Bill would ensure Mainers are housed

Posted March 23, 2009, at 6 p.m.

These are trying times for many Maine families. As the economy weakens and incomes decline, families are struggling to find and pay for decent housing. The oil price spike of last year has made everyone nervous about the cost of home heating oil. The weak economy has placed tremendous strain on the construction industry, which has cost many people their jobs.

The Maine Affordable Housing Coalition, or MAHC, has put forward a plan in LD 774 to address all of these challenges. The coalition is a statewide group of community action agencies, developers, banks and low-income advocates committed to ensuring that Mainers are adequately and affordably housed. Penquis is a proud member of MAHC.

The MAHC plan is straightforward: $200 million in revenue bonds will be issued over the next 10 years, with the program jump-started by $60 million of bonds in the coming biennium (fiscal years 2010 and 2011). These funds will be invested by the Maine State Housing Authority in four areas: construction and renovation of multifamily housing, including senior and supportive housing, renovation of small (two to 10 unit) residential buildings, weatherization of owner-occupied housing, and the replacement of pre-1976 mobile homes. Senate President Elizabeth Mitchell, a former executive director of MSHA, is leading the effort.

The economic stimulus provided by this investment is significant. The $60 million provided to MSHA in the next few years will be matched by approximately nine times that amount, for a total investment of $600 million. That will put thousands of people to work and they will pay income taxes and buy products here in Maine, providing income for other businesses and sales tax revenue to the state. The state will receive more in new tax revenue than it will need to pay for the initial bond payments.

There are more than enough projects in the pipeline to put all of these funds — and our hard-hit construction sector — to work now. Firms in every step of the construction process need the jobs that this initiative would create. That is why more than 60 organizations and trade groups across the state are supporting this plan, in-cluding the Associated General Contractors, the Associated Builders and Contractors, labor unions, the American Consulting Engineers Council, and the American Institute of Architects.

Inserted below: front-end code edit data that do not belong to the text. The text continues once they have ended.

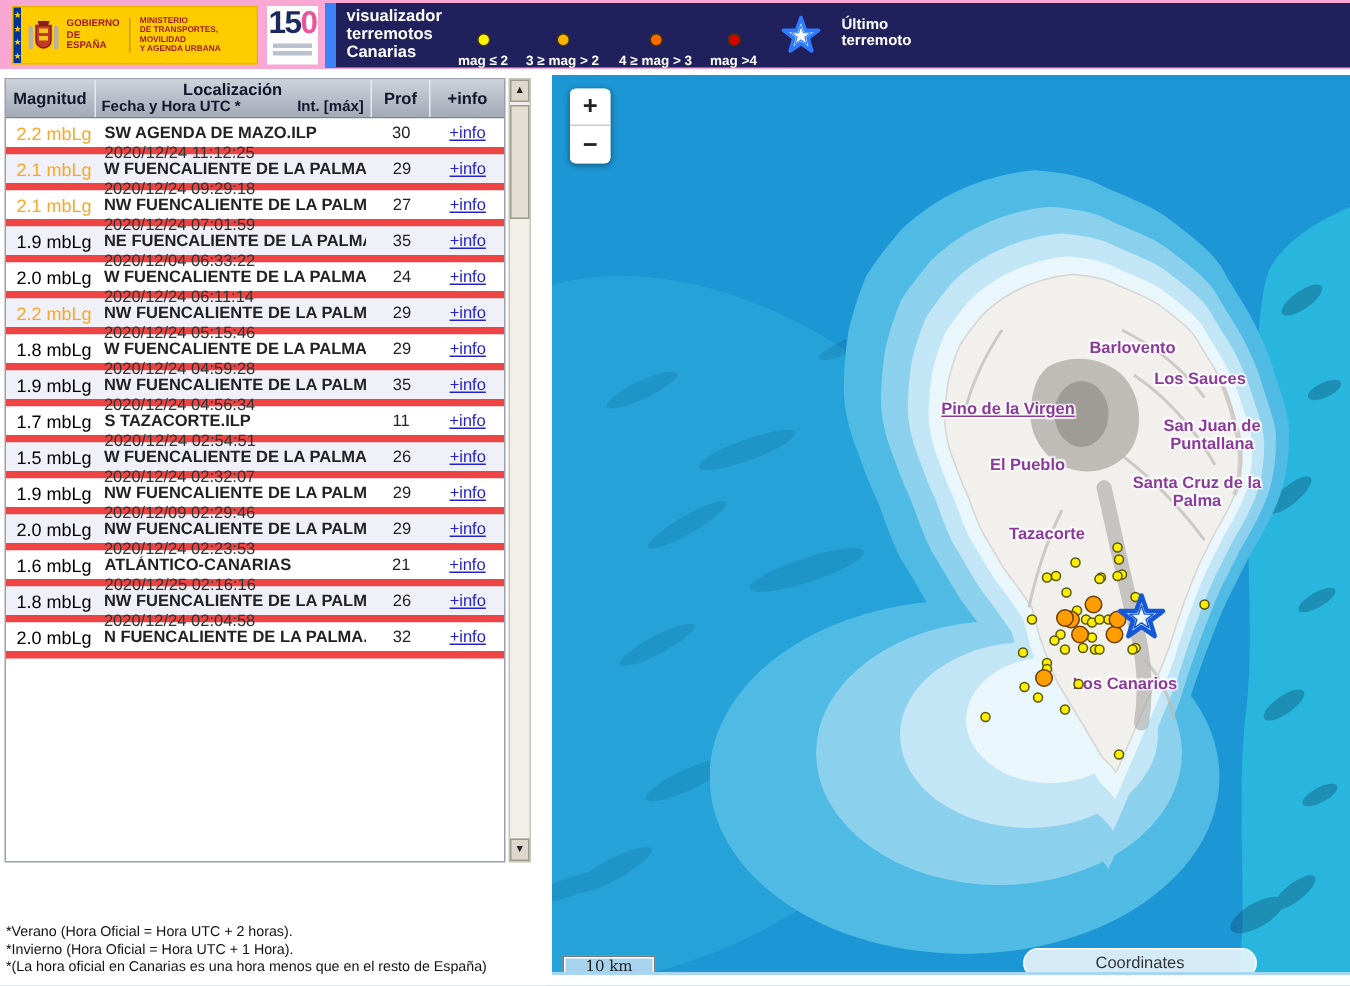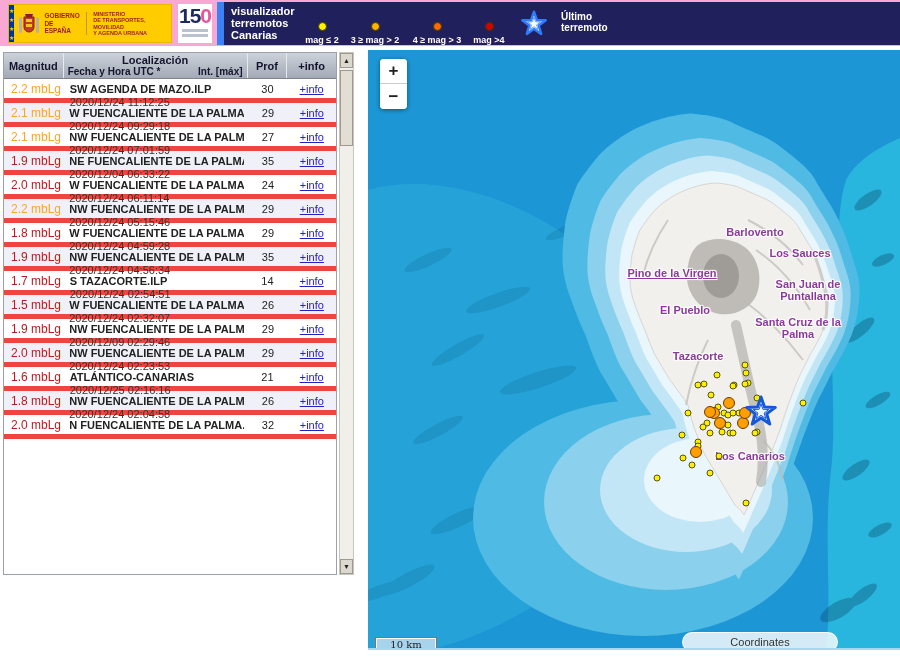--- a/index.html
+++ b/index.html
@@ -34,21 +34,21 @@
   .thead { display:flex; height:26px; background:linear-gradient(#CDD2DA,#A3AAB6); border-bottom:1px solid #7d8490; color:#14142E; font-weight:bold; }
   .th { border-right:1px solid #e7e9ee; }
   .th-mag { width:60px; display:flex; align-items:center; justify-content:center; font-size:11px; }
   .th-loc { width:185px; padding:1px 4px; }
   .th-loc-top { text-align:center; font-size:11px; line-height:12px; }
   .th-loc-sub { display:flex; justify-content:space-between; font-size:10px; line-height:11px; }
   .th-prof { width:40px; display:flex; align-items:center; justify-content:center; font-size:11px; }
   .th-info { width:49px; display:flex; align-items:center; justify-content:center; font-size:11px; border-right:none; }
   .trow { display:flex; height:24px; border-bottom:5px solid #ef4444; background:#fff; }
   .trow:nth-child(even) { background:#F0F0F8; }
-  .c-mag { width:60px; display:flex; align-items:center; padding-left:7px; font-size:12px; color:#b91c1c; }
+  .c-mag { width:60px; display:flex; align-items:center; padding-left:7px; font-size:12px; color:#000000; }
   .c-mag.hl { color:#F9A825; }
   .c-loc { width:185px; padding:4px 4px 0 6px; }
   .loc-name { font-size:11px; font-weight:bold; color:#222; line-height:13px; white-space:nowrap; overflow:hidden; }
   .loc-date { font-size:11px; color:#333; line-height:13px; }
   .c-prof { width:40px; display:flex; align-items:center; justify-content:center; font-size:11px; color:#222; }
   .c-info { width:49px; display:flex; align-items:center; justify-content:center; font-size:11px; }
   .c-info a, .info-link { color:#2222CC; text-decoration:underline; cursor:pointer; }
 
   .scrollbar { position:absolute; left:339px; top:6px; width:15px; height:523px; background:#F1EFE9; border:1px solid #c9c5bb; }
   .sb-btn { position:absolute; left:0; width:13px; height:15px; background:#DCD8CE; border:1px solid #9e9a90; color:#222; font-size:7px; line-height:13px; text-align:center; cursor:pointer; }
@@ -250,21 +250,21 @@
           <div class="c-info">
             <a class="info-link" href="#">+info</a>
           </div>
         </div>
         <div class="trow">
           <div class="c-mag">1.7 mbLg</div>
           <div class="c-loc">
             <div class="loc-name">S TAZACORTE.ILP</div>
             <div class="loc-date">2020/12/24 02:54:51</div>
           </div>
-          <div class="c-prof">14</div>
+          <div class="c-prof">11</div>
           <div class="c-info">
             <a class="info-link" href="#">+info</a>
           </div>
         </div>
         <div class="trow">
           <div class="c-mag">1.5 mbLg</div>
           <div class="c-loc">
             <div class="loc-name">W FUENCALIENTE DE LA PALMA.ILP</div>
             <div class="loc-date">2020/12/24 02:32:07</div>
           </div>
@@ -330,20 +330,25 @@
         </div>
       </div>
   </div>
 
   <div class="scrollbar">
     <div class="sb-btn up">▲</div>
     <div class="sb-thumb"></div>
     <div class="sb-btn down">▼</div>
   </div>
 
+  <div class="footnotes">
+    <div>*Verano (Hora Oficial = Hora UTC + 2 horas).</div>
+    <div>*Invierno (Hora Oficial = Hora UTC + 1 Hora).</div>
+    <div>*(La hora oficial en Canarias es una hora menos que en el resto de España)</div>
+  </div>
 </div>
 
 <div class="map">
   <svg class="base" width="532" height="600" viewBox="0 0 532 600">
     <defs>
       <path id="isl" d="M347,133 C360,134 370,136 377,140 C390,146 400,149 407,155 C420,165 428,171 432,180 C438,190 441,194 444,200 C450,212 452,218 454,225 C458,237 460,243 460,250 C460,262 458,272 455,280 C450,292 446,298 442,305 C438,313 435,319 432,325 C428,334 425,342 422,350 C418,361 415,370 412,380 C408,391 404,400 400,410 C395,421 391,431 387,440 C383,449 379,459 376,465 C373,460 370,458 367,455 C362,447 357,438 352,430 C347,422 342,413 337,405 C333,397 330,388 327,380 C324,372 322,363 320,355 C314,346 308,338 302,330 C297,322 292,313 287,305 C283,297 280,288 277,280 C273,272 270,263 267,255 C264,247 262,238 262,230 C262,221 263,212 264,205 C266,196 269,187 272,180 C277,172 282,166 287,160 C293,154 300,149 307,145 C320,138 334,134 347,133 Z"></path>
     </defs>
 
     <rect width="532" height="600" fill="#1C96D4"></rect>
 

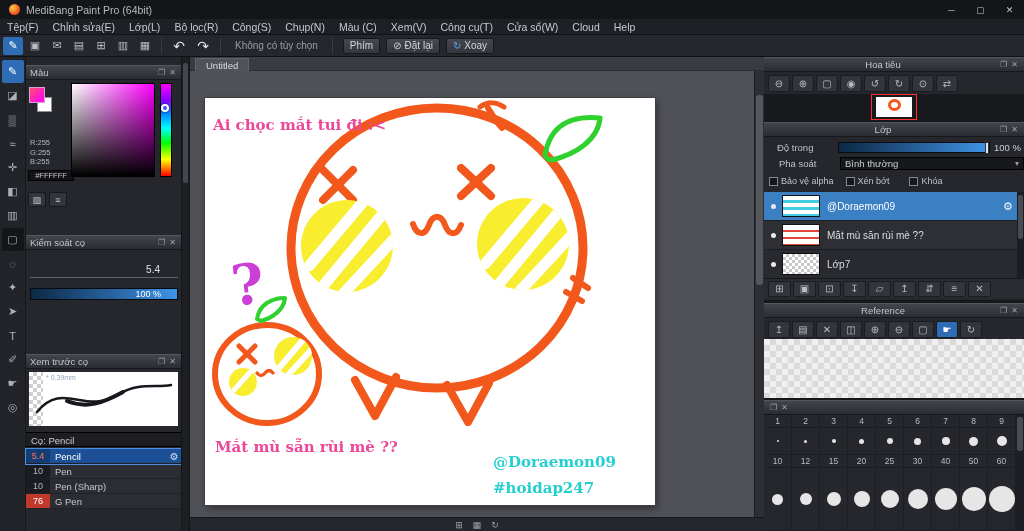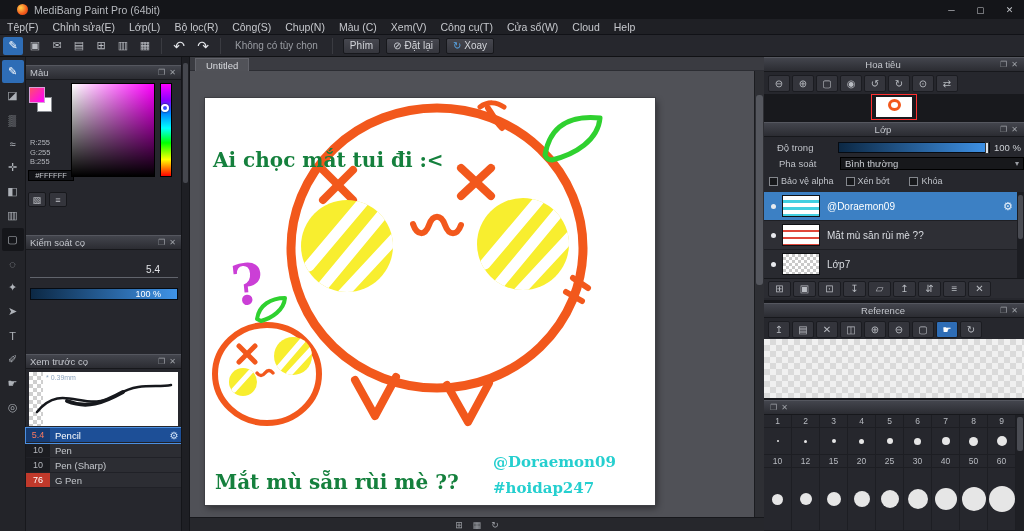--- a/index.html
+++ b/index.html
@@ -1,21 +1,21 @@
 <!DOCTYPE html>
 <html><head>
 <meta charset="utf-8">
 <style>
 *{margin:0;padding:0;box-sizing:border-box;}
 html,body{width:1024px;height:531px;overflow:hidden;}
 body{font-family:"Liberation Sans",sans-serif;background:#232429;color:#c8cacf;}
 .app{position:relative;width:1024px;height:531px;background:#232429;}
 
 
-.titlebar{position:absolute;left:0;top:0;width:100%;height:19px;background:#141519;display:flex;align-items:center;padding-left:17px;}
+.titlebar{position:absolute;left:0;top:0;width:100%;height:19px;background:#141519;display:flex;align-items:center;padding-left:9px;}
 .appicon{width:11px;height:11px;border-radius:50%;background:radial-gradient(circle at 35% 35%,#ffd24a,#f2581c 60%,#c23a10);margin-right:6px;flex:none;}
 .titletext{font-size:10.5px;color:#b6b9be;}
 .wincontrols{margin-left:auto;display:flex;height:100%;}
 .wbtn{width:29px;height:100%;display:flex;align-items:center;justify-content:center;font-size:9px;color:#c2c4c9;}
 
 
 .menubar{position:absolute;left:0;top:19px;width:100%;height:16px;background:#1f2025;display:flex;align-items:center;border-bottom:1px solid #111217;}
 .mi{font-size:10.5px;color:#c6c8cd;padding:0 7px;line-height:16px;white-space:nowrap;}
 
 
@@ -80,21 +80,21 @@
 .bsz.red{background:#c0392b !important;color:#fff !important;}
 .bname{padding-left:5px;flex:1;}
 .bgear{width:16px;color:#cfe2f8;font-size:10px;text-align:center;}
 
 
 .canvasarea{position:absolute;left:190px;top:0;width:574px;height:100%;background:#505157;}
 .tabrow{position:absolute;left:0;top:0;width:100%;height:14px;background:#3a3b41;border-bottom:1px solid #2c2d33;}
 .tab{position:absolute;left:5px;top:1px;height:13px;background:#515258;color:#d9dbdf;font-size:9.5px;padding:0 10px;display:flex;align-items:center;border:1px solid #63646b;border-bottom:none;}
 .canvas{position:absolute;left:15px;top:41px;width:450px;height:407px;background:#fff;box-shadow:0 0 0 1px #3e3f44,2px 3px 7px rgba(0,0,0,.45);}
 .art{position:absolute;left:0;top:0;}
-.cap{position:absolute;font-family:"DejaVu Serif",serif;font-weight:bold;color:#15803d;font-size:20px;white-space:nowrap;margin-top:32px;}
+.cap{position:absolute;font-family:"DejaVu Serif",serif;font-weight:bold;color:#ec4899;font-size:15px;white-space:nowrap;}
 .cap-top{left:8px;top:18px;}
 .cap-bottom{left:10px;top:340px;}
 .sig{position:absolute;font-family:"DejaVu Serif",serif;font-weight:bold;color:#25cfcf;font-size:15px;white-space:nowrap;}
 .sig1{left:288px;top:355px;}
 .sig2{left:288px;top:381px;}
 .vscroll{position:absolute;right:0;top:14px;width:10px;bottom:14px;background:#2e2f34;border-left:1px solid #1c1d21;}
 .vthumb{position:absolute;left:1px;right:1px;top:24px;height:190px;background:#55575e;border-radius:3px;}
 .statusbar{position:absolute;left:0;bottom:0;width:100%;height:14px;background:#26272c;border-top:1px solid #17181c;display:flex;align-items:center;justify-content:center;gap:10px;}
 .sbic{font-size:9px;color:#9ea1a7;}
 
@@ -280,20 +280,21 @@
           <span class="hic">✕</span>
         </div>
         <div class="pbox">
           <div class="pcheck"></div>
           <svg width="149" height="54" viewBox="0 0 149 54">
             <path d="M8,40 C34,8 56,44 90,22 C110,10 128,16 142,13" fill="none" stroke="#16181d" stroke-width="2.5" stroke-linecap="round"></path>
             <path d="M38,29 C58,37 74,31 94,20" fill="none" stroke="#16181d" stroke-width="4" stroke-linecap="round"></path>
           </svg>
           <span class="pmin">* 0.39mm</span>
         </div>
+        <div class="pcur">Cọ: Pencil</div>
         <div class="blist">
           <div class="brow sel">
             <span class="bsz">5.4</span>
             <span class="bname">Pencil</span>
             <span class="bgear">⚙</span>
           </div>
           <div class="brow">
             <span class="bsz">10</span>
             <span class="bname">Pen</span>
           </div>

The construction of new affordable housing units would significantly improve the energy efficiency of Maine’s housing stock. New housing will be constructed to MSHA’s green standards, which are 30 percent more energy-efficient than standard construction. Almost every family that moves to a new or renovated unit is mov-ing from a home or apartment that used more energy. The money these families don’t spend on fuel oil will be put back into Maine’s economy.

Replacing old mobile homes will also provide a significant energy benefit. Trailers built before 1976 were not designed for climates as extreme as Maine’s. They are hard to heat, more prone to fatal fires, are not eligible for state and federal home repair programs, and have essentially no market value. There are approximately 7,500 such mobile homes in Maine. Since the median annual income of owners of older mobile homes in Penobscot County is $10,300, they need assistance to obtain safer, more energy-efficient housing.

The need for more affordable housing is clear and universal throughout Maine. According to the U.S. Census Bureau, Maine has twice as many extremely low-income renters as it has units affordable and available to them. Eighty-six thousand Maine households (more than 17 percent) pay more than 50 percent of their income toward housing. More than 7,000 different people stay in Maine’s emergency shelters each year. MAHC’s members see these problems up close every day. Waiting lists for Section 8 housing throughout the state include more than 11,000 names. At Penquis, our Section 8 waiting list now tops 1,600 households despite being closed for a year and a half. Another 135 families are on the waiting list for our rental apartments.

The need for senior housing is a particular problem in rural Maine. Many seniors are living on a fixed income. Those in their own homes are often unable to properly maintain them and many struggle to afford heating oil. Others find it difficult to find a decent affordable apartment. Safe, affordable housing will greatly improve their quality of life.

Thanks to Senate President Mitchell, the MAHC plan is moving toward passage this year. When that happens, we will all benefit from the jobs and energy-efficient housing created for Maine’s people.

Charles Newton is the executive director of Penquis.